**ENTRIES SUPPLIED**

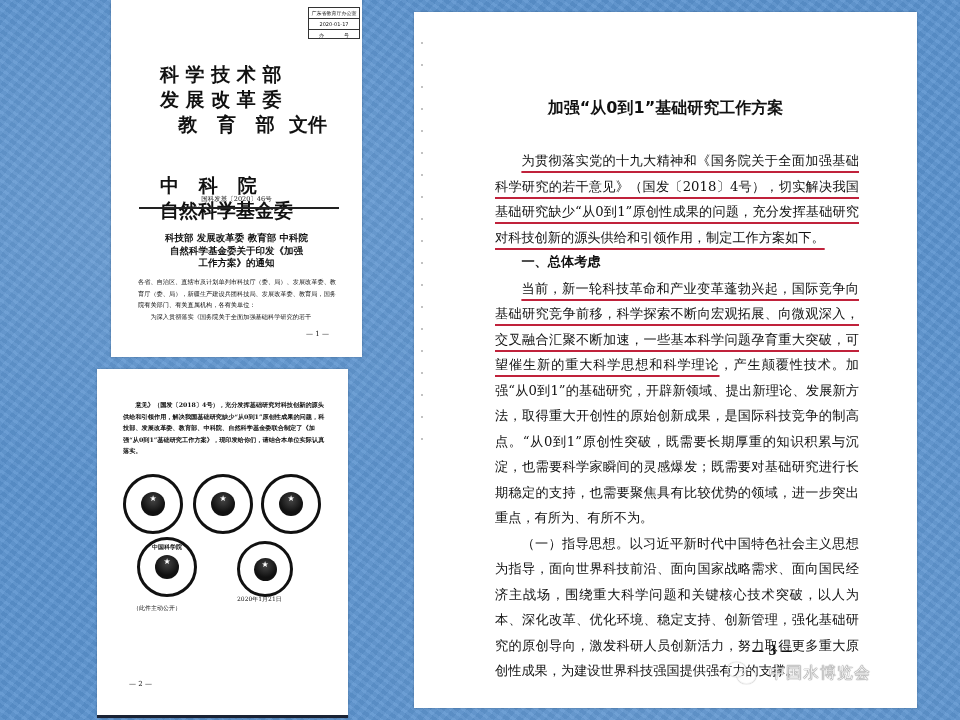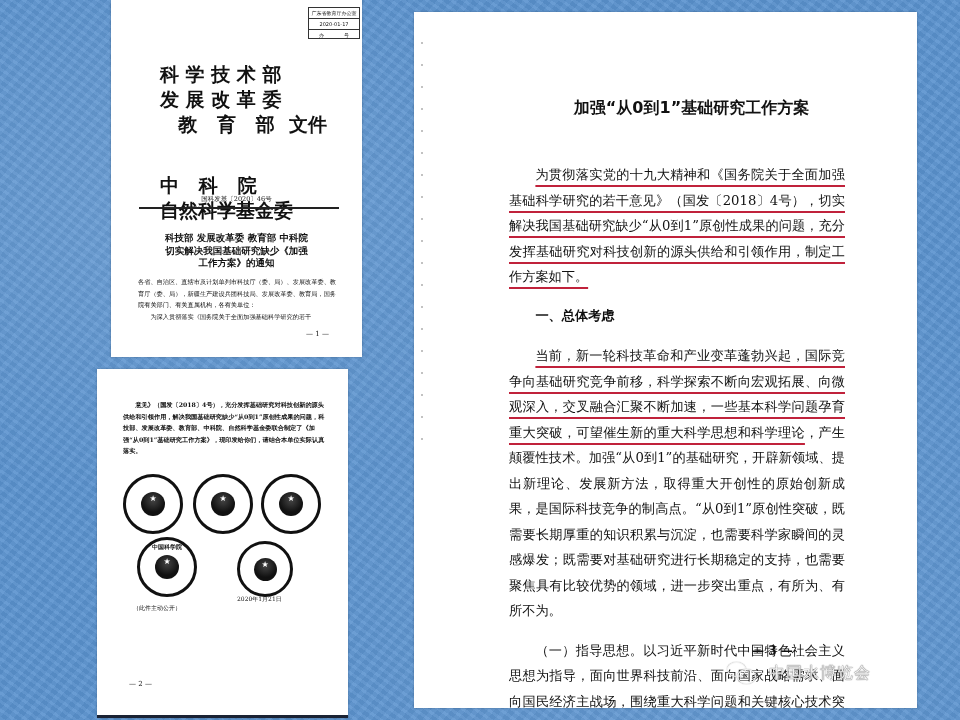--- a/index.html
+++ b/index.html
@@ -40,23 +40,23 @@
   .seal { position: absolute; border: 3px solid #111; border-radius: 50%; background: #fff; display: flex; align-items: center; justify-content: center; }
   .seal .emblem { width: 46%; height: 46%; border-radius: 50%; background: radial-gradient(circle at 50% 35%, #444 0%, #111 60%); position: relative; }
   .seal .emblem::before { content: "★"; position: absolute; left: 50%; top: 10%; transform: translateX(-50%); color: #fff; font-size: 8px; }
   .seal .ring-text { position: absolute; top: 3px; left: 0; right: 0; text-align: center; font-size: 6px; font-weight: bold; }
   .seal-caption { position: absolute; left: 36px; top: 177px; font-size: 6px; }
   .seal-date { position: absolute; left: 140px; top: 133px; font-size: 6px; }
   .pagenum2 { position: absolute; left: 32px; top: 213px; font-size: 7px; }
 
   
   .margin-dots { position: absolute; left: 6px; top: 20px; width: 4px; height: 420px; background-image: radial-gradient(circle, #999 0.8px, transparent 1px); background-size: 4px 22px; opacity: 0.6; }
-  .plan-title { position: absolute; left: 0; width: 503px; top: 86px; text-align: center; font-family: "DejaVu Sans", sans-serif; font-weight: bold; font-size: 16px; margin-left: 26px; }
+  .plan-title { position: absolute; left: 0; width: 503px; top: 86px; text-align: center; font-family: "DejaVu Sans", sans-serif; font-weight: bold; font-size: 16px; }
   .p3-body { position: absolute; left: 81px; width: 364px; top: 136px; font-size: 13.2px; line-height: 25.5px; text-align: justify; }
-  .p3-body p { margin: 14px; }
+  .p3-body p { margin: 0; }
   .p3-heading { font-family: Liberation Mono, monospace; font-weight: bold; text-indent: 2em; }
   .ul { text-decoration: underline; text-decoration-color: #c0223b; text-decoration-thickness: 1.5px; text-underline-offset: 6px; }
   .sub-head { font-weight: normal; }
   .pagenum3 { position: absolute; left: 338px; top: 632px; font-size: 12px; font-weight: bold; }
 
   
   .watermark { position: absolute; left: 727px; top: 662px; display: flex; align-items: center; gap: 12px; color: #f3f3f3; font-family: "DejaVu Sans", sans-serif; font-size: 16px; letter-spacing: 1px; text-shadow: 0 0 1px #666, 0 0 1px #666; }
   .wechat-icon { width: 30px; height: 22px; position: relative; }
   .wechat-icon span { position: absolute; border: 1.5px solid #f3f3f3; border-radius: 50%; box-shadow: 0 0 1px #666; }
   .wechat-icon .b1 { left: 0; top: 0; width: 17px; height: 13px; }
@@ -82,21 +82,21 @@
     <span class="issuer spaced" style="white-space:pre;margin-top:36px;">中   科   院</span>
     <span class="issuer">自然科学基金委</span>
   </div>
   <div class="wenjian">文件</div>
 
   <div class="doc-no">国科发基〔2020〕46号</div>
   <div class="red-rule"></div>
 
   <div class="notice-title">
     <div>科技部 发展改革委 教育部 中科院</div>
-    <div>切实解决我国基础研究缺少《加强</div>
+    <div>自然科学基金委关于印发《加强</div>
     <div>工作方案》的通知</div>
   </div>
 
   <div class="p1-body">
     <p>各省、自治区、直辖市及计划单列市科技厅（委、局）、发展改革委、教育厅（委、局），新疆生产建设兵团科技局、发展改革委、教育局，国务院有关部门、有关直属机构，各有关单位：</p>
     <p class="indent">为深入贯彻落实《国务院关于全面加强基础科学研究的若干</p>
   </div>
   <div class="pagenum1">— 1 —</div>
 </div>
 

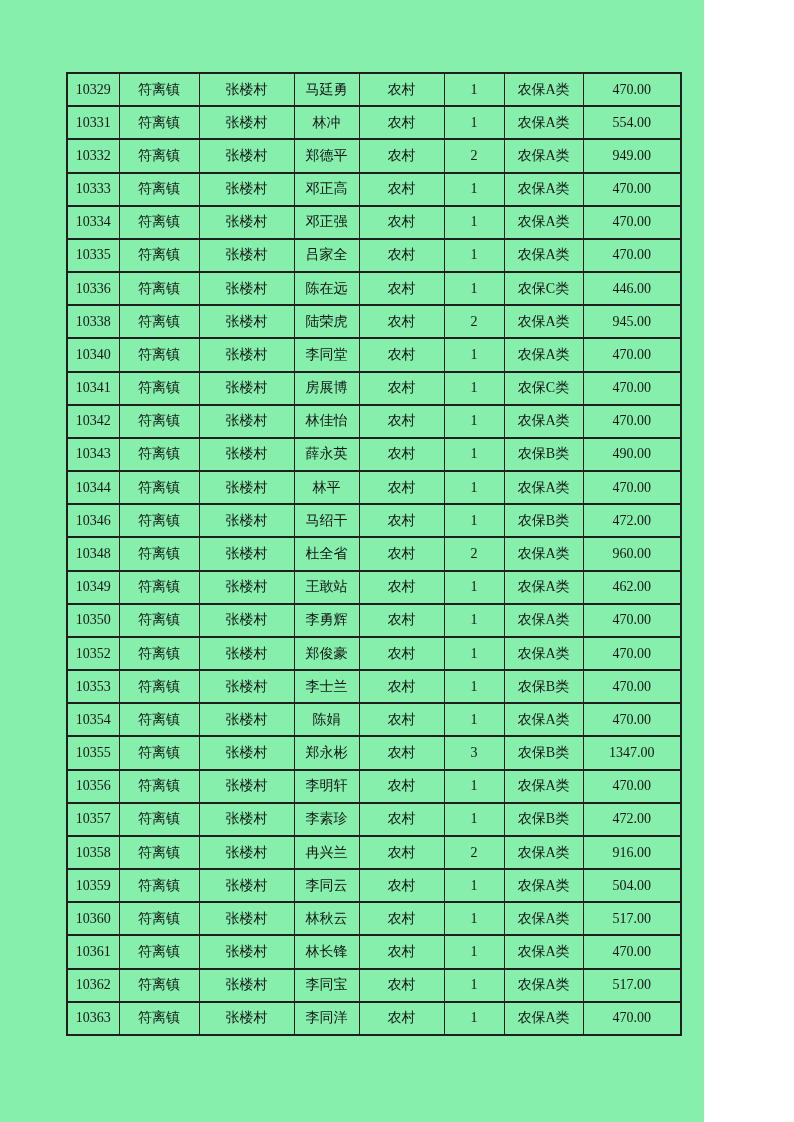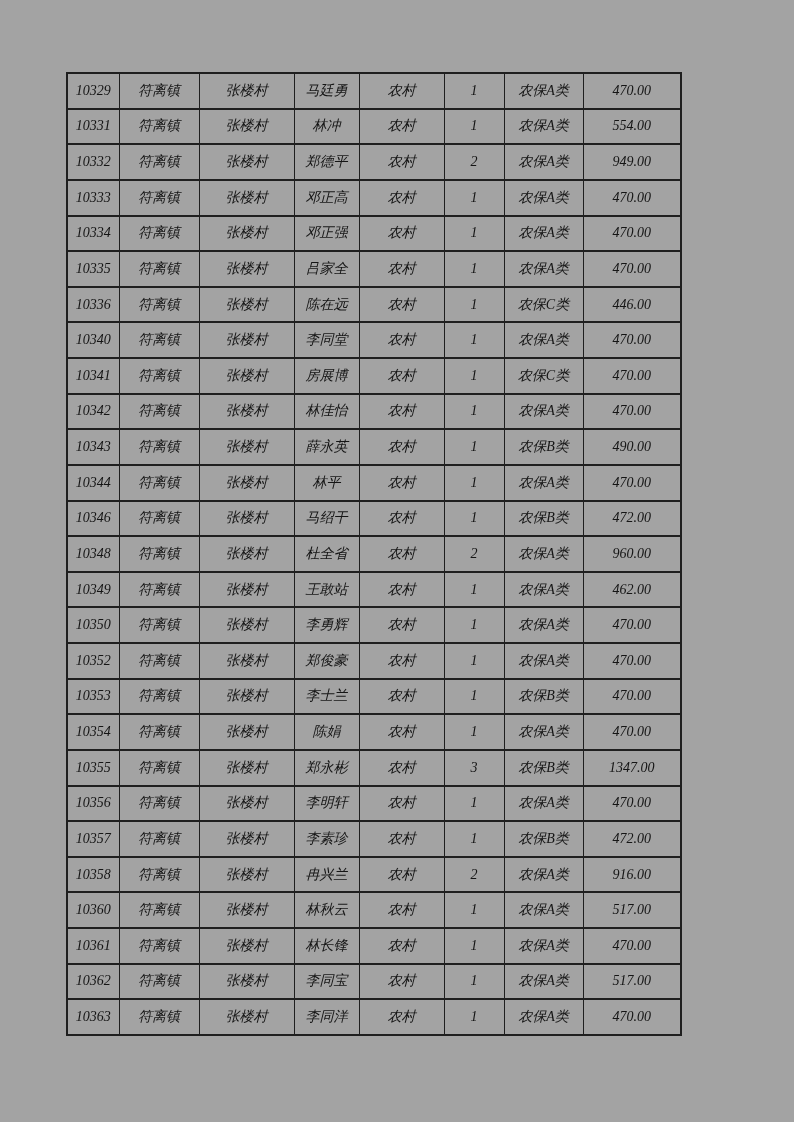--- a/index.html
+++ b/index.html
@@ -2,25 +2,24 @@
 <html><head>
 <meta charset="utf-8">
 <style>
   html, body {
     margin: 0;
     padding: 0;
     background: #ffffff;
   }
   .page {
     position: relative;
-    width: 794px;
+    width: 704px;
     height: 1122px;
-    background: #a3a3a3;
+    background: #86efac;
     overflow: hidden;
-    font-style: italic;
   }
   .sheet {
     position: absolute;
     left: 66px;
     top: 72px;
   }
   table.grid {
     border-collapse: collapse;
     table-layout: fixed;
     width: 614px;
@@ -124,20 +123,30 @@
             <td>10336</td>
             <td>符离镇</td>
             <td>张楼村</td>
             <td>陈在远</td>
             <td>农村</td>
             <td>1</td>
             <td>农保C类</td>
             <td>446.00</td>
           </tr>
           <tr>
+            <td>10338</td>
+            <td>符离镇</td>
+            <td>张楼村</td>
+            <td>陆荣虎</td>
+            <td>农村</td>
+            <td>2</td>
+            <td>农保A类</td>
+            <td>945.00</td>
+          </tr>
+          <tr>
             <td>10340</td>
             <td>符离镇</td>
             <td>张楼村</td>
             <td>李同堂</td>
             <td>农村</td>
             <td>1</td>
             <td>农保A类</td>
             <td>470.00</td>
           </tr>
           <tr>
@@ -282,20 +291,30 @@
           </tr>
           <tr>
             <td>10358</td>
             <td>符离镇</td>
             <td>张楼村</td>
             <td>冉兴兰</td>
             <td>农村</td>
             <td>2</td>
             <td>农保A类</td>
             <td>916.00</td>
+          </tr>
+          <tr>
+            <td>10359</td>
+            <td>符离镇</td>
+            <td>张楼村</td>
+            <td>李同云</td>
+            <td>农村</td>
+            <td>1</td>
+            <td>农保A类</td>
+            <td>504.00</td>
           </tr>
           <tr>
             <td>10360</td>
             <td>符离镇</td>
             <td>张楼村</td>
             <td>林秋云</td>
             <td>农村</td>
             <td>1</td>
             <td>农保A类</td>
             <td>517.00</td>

**BRIEF**
Exactly as written, repeat the lines from the beginning of the entries up to and including the line with "absolute; left: 50%;", but not the pictures.

**OUTPUT FOR THIS TASK**
--- a/index.html
+++ b/index.html
@@ -40,23 +40,23 @@
   .seal { position: absolute; border: 3px solid #111; border-radius: 50%; background: #fff; display: flex; align-items: center; justify-content: center; }
   .seal .emblem { width: 46%; height: 46%; border-radius: 50%; background: radial-gradient(circle at 50% 35%, #444 0%, #111 60%); position: relative; }
   .seal .emblem::before { content: "★"; position: absolute; left: 50%; top: 10%; transform: translateX(-50%); color: #fff; font-size: 8px; }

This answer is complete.